The ‘Blue Rebellion’ and after: In March 1859 thousands of ryots in Bengal refused to grow indigo. As the rebellion spread, ryots refused to pay rents to the planters, and attacked indigo factorizes armed with swords and spears bows and arrows. Women turned up to fight with pots, pans and kitchen implements. Those who worked for the planters were socially boycotted, and the gomasthas-agents of planters-who came to collect rent, were beaten up. Ryots swore they would no longer take advances to sow indigo nor be bullied by the planters’ lathiyals-the lathi-wielding strongmen maintained by the planters.
In 1859, the indigo ryots felt that they had the support of the local Zamindars and village headmen in their rebellion against the planters. In many villages, headmen who had been forced to sign indigo contracts, mobilized the indigo peasants and fought pitched battles with the lathiyals. In order places even the Zamindars went around villages urging the ryots to resist the planters. These Zamindars were unhappy with the increasing power of the planters and angry at being forced by the planters to give them land on long leases. When the news spread of a simmering revolt in the indigo districts, the lieutenant governor toured the region in the winter of 1859. The ryots saw the tour as a sign of government sympathy for their plight.
About the Peasants 's Revolt
As the rebellion spread, intellectuals from Calcutta rushed to the indigo districts. They wrote of the misery of the ryots, the tyranny of the planters, and the horrors of the indigo system. Worried by the rebellion, the government brought in the military to protect the planters from assault and set up the indigo commission to enquire into the system of indigo production. The commission held the planters guilty, and criticized them for the coercive methods they used with indigo cultivators. It declared that indigo production was not profitable for ryots. The commission asked the ryots to fulfill their existing contracts but also told them that they could refuse to produce indigo in future.

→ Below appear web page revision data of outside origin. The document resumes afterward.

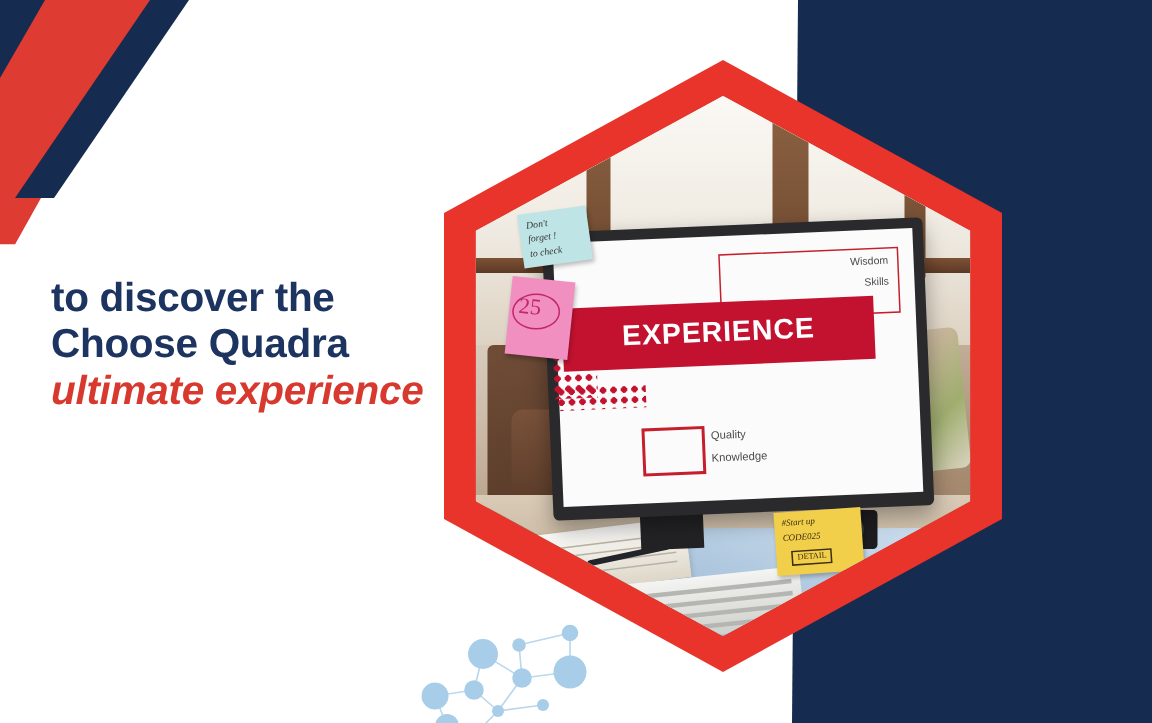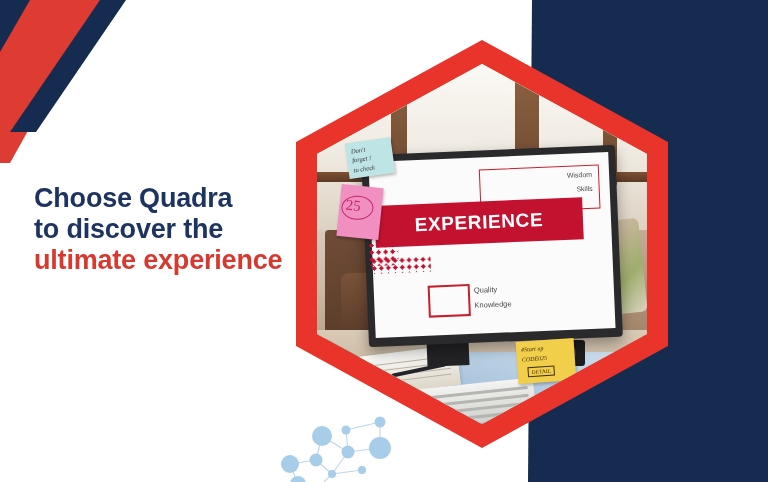--- a/index.html
+++ b/index.html
@@ -134,8 +134,8 @@
   <div class="stripe stripe-navy-b"></div>
 
   <div class="headline">
+    <div class="hl-line">to discover the</div>
     <div class="hl-line">Choose Quadra</div>
-    <div class="hl-line">to discover the</div>
     <div class="hl-line accent">ultimate experience</div>
   </div>
 

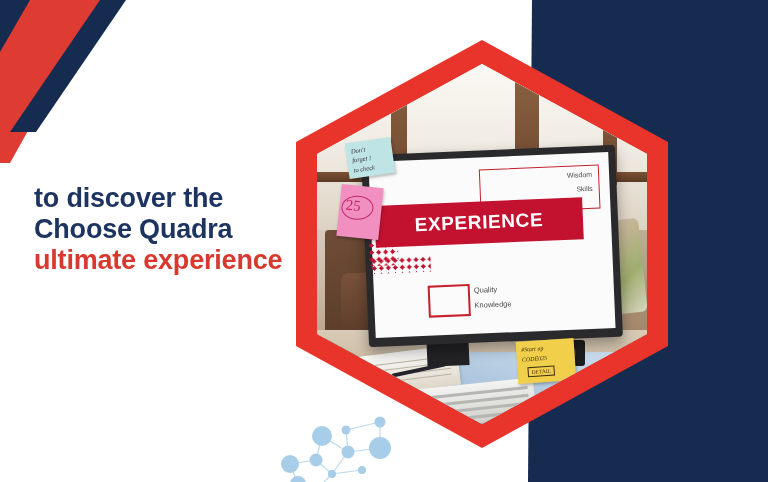--- a/index.html
+++ b/index.html
@@ -23,7 +23,7 @@
   .headline{position:absolute;left:34px;top:183px;width:300px;}
   .hl-line{font-size:27px;line-height:31px;font-weight:bold;letter-spacing:-.2px;
     color:#1d3461;white-space:nowrap;}
-  .hl-line.accent{color:#d8392f;}
+  .hl-line.accent{color:#d8392f;font-style:italic;}
 
   
   .molecule{position:absolute;left:276px;top:408px;width:140px;height:74px;}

After the revolt, indigo production collapsed in Bengal. But the planters now shifted their operation to Bihar. With the discovery of synthetic dyes in the late nineteenth century their business was severely affected, but yet managed to expand production. When Mahatma Gandhi returned from South Africa, a peasant from Bihar persuaded him to visit Champaran and see the plight of the indigo cultivators there. Mahatma Gandhi’s visit in 1917 marked the beginning of the Champaran movement against the indigo planters.